**Materials provided:**
-- Opening Marker --

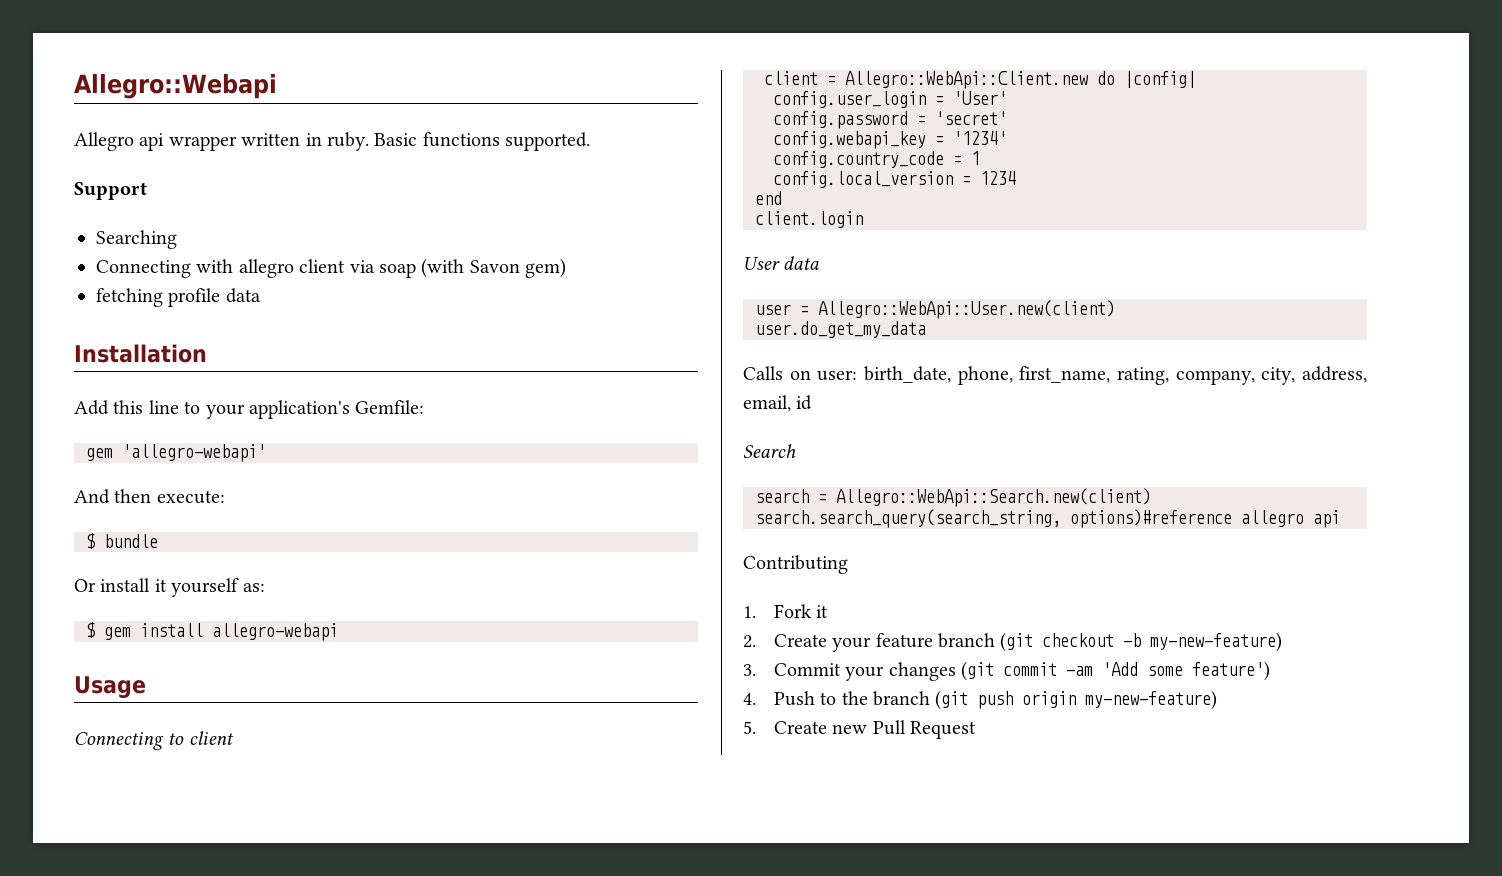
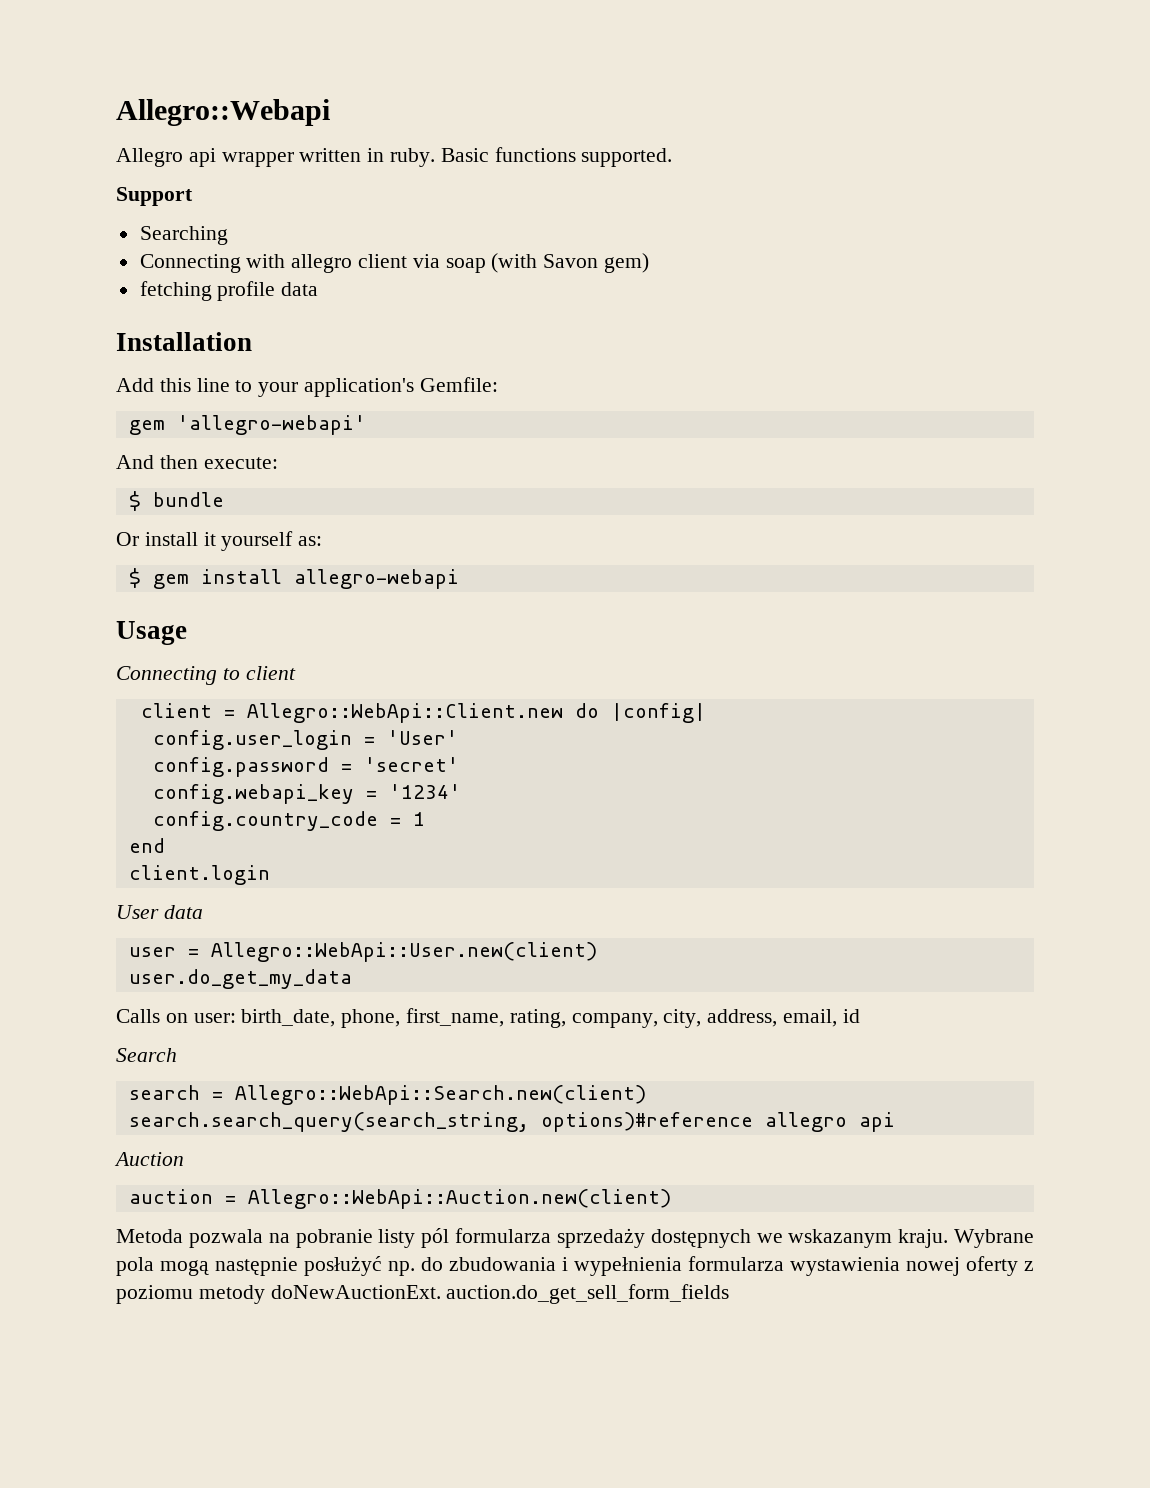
[773,171,1016,188] // config.local_version = 1234 -> (425, 819) none
[743,555,848,574] [743,604,829,618] [743,632,1283,652] [743,661,1270,681] [743,690,1218,710] [743,720,976,739] Contributing // 1. Fork it // 2. Create your feature branch (git checkout -b my-new-feature) // 3. Commit your changes (git commit -am 'Add some feature') // 4. Push to the branch (git push origin my-new-feature) // 5. Create new Pull Request -> [114,1152,184,1166] [128,1189,671,1209] [116,1228,1034,1248] [116,1256,1034,1276] [116,1284,730,1304] Auction // auction = Allegro::WebApi::Auction.new(client) // Metoda pozwala na pobranie listy pól formularza sprzedaży dostępnych we wskazanym kraju. Wybrane pola mogą następnie posłużyć np. do zbudowania i wypełnienia formularza wystawienia nowej oferty z poziomu metody doNewAuctionExt. auction.do_get_sell_form_fields

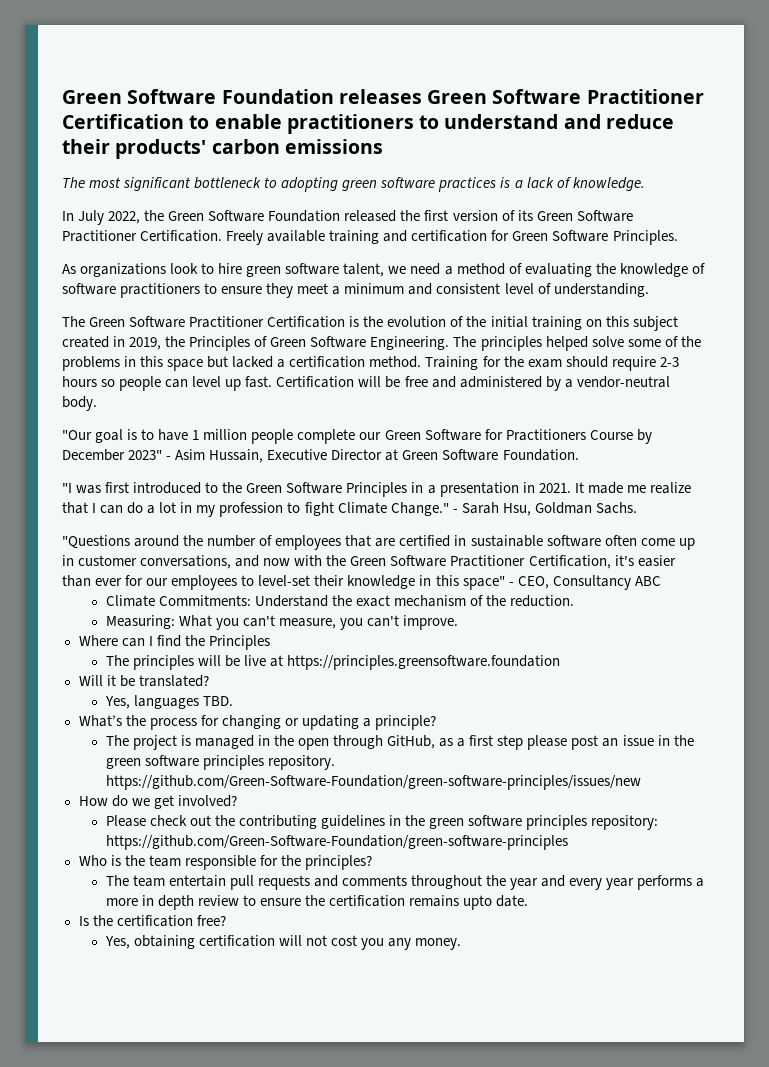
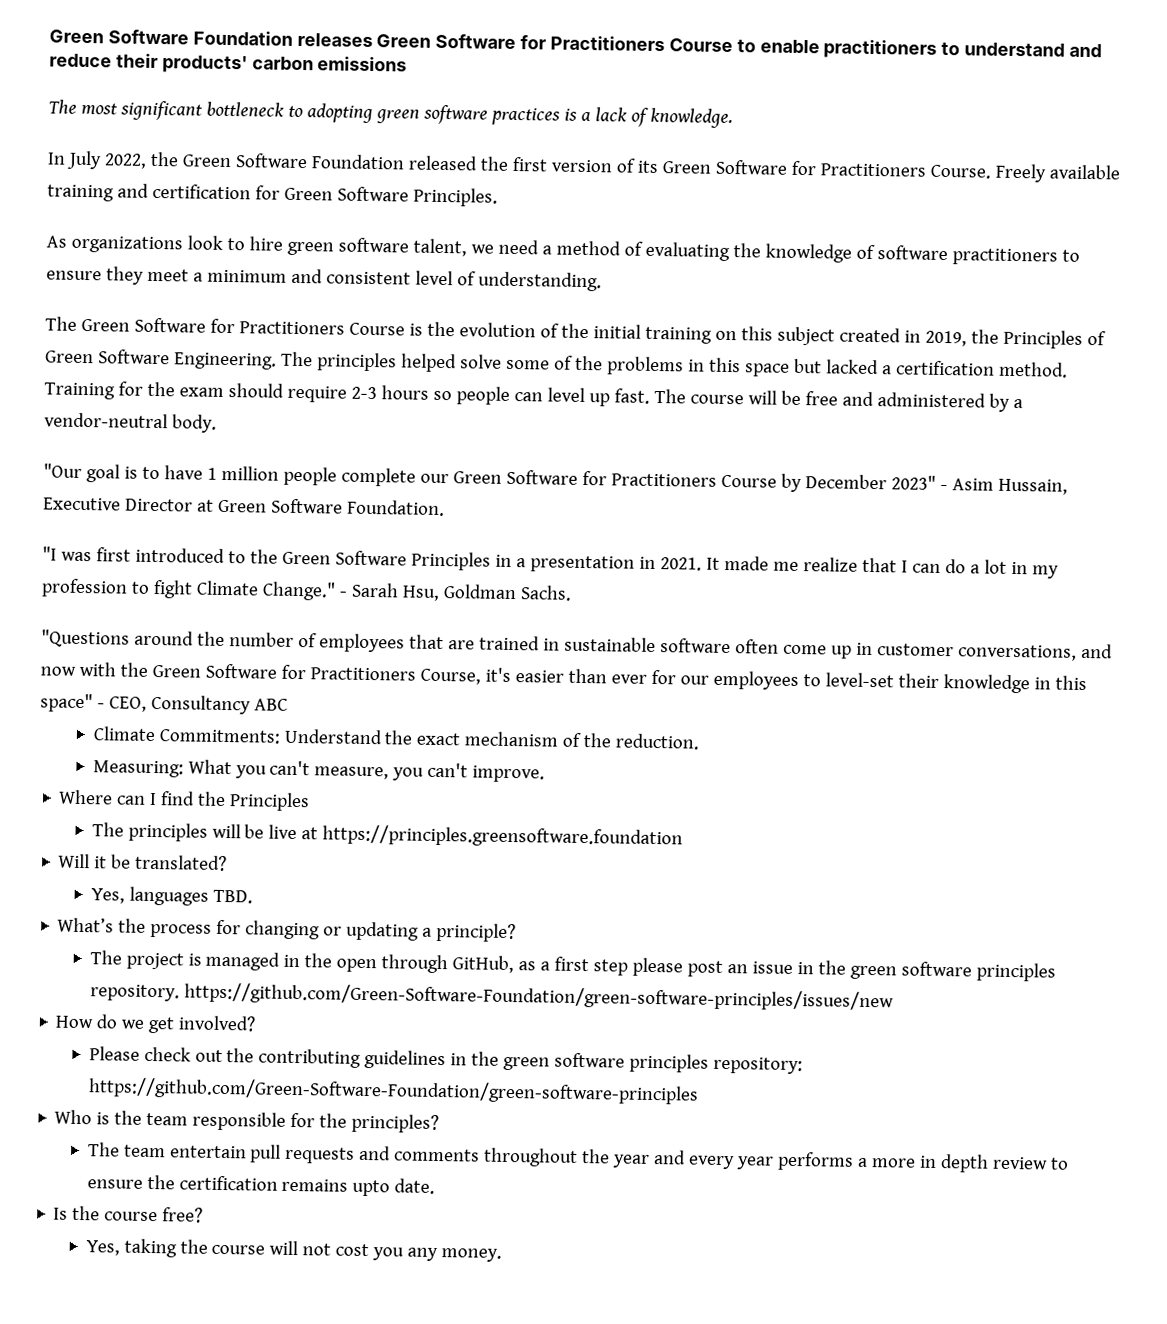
[586,89,704,104] [62,114,184,129] Practitioner Certification -> [520,35,733,53] for Practitioners Course
[62,230,223,242] Practitioner Certification. -> [790,160,991,179] for Practitioners Course.
[189,316,346,328] Practitioner Certification -> [209,318,405,336] for Practitioners Course
[276,376,355,388] Certification -> [653,388,744,405] The course
[399,535,451,547] certified -> [478,635,540,651] trained
[450,555,611,569] Practitioner Certification, -> [280,664,481,685] for Practitioners Course,
[116,915,193,927] certification -> [104,1211,159,1222] course
[133,935,275,949] obtaining certification -> [123,1238,266,1258] taking the course

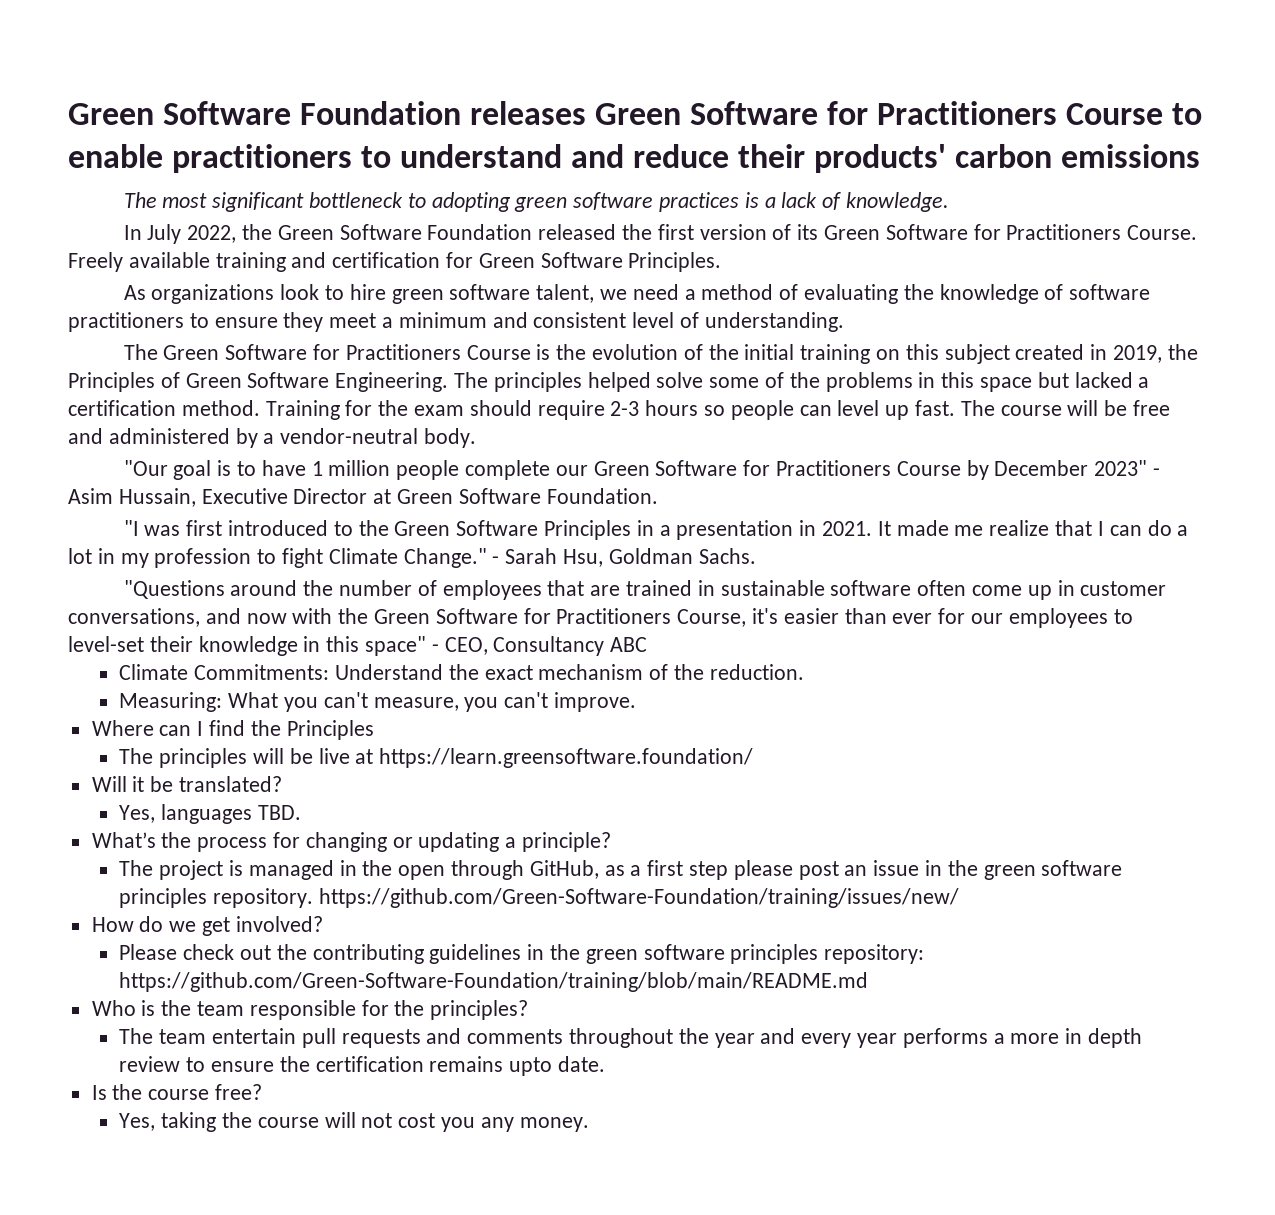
[322,824,684,849] https://principles.greensoftware.foundation -> [379,748,754,768] https://learn.greensoftware.foundation/
[183,982,894,1012] https://github.com/Green-Software-Foundation/green-software-principles/issues/new -> [318,888,959,908] https://github.com/Green-Software-Foundation/training/issues/new/
[87,1077,699,1105] https://github.com/Green-Software-Foundation/green-software-principles -> [119,972,869,992] https://github.com/Green-Software-Foundation/training/blob/main/README.md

-- Closing Marker --

**Task details:**
Repeat every entry above exactly; images stay out of the copy.

**Solution:**
[773,171,1016,188] // config.local_version = 1234 -> (425, 819) none
[743,555,848,574] [743,604,829,618] [743,632,1283,652] [743,661,1270,681] [743,690,1218,710] [743,720,976,739] Contributing // 1. Fork it // 2. Create your feature branch (git checkout -b my-new-feature) // 3. Commit your changes (git commit -am 'Add some feature') // 4. Push to the branch (git push origin my-new-feature) // 5. Create new Pull Request -> [114,1152,184,1166] [128,1189,671,1209] [116,1228,1034,1248] [116,1256,1034,1276] [116,1284,730,1304] Auction // auction = Allegro::WebApi::Auction.new(client) // Metoda pozwala na pobranie listy pól formularza sprzedaży dostępnych we wskazanym kraju. Wybrane pola mogą następnie posłużyć np. do zbudowania i wypełnienia formularza wystawienia nowej oferty z poziomu metody doNewAuctionExt. auction.do_get_sell_form_fields

[586,89,704,104] [62,114,184,129] Practitioner Certification -> [520,35,733,53] for Practitioners Course
[62,230,223,242] Practitioner Certification. -> [790,160,991,179] for Practitioners Course.
[189,316,346,328] Practitioner Certification -> [209,318,405,336] for Practitioners Course
[276,376,355,388] Certification -> [653,388,744,405] The course
[399,535,451,547] certified -> [478,635,540,651] trained
[450,555,611,569] Practitioner Certification, -> [280,664,481,685] for Practitioners Course,
[116,915,193,927] certification -> [104,1211,159,1222] course
[133,935,275,949] obtaining certification -> [123,1238,266,1258] taking the course

[322,824,684,849] https://principles.greensoftware.foundation -> [379,748,754,768] https://learn.greensoftware.foundation/
[183,982,894,1012] https://github.com/Green-Software-Foundation/green-software-principles/issues/new -> [318,888,959,908] https://github.com/Green-Software-Foundation/training/issues/new/
[87,1077,699,1105] https://github.com/Green-Software-Foundation/green-software-principles -> [119,972,869,992] https://github.com/Green-Software-Foundation/training/blob/main/README.md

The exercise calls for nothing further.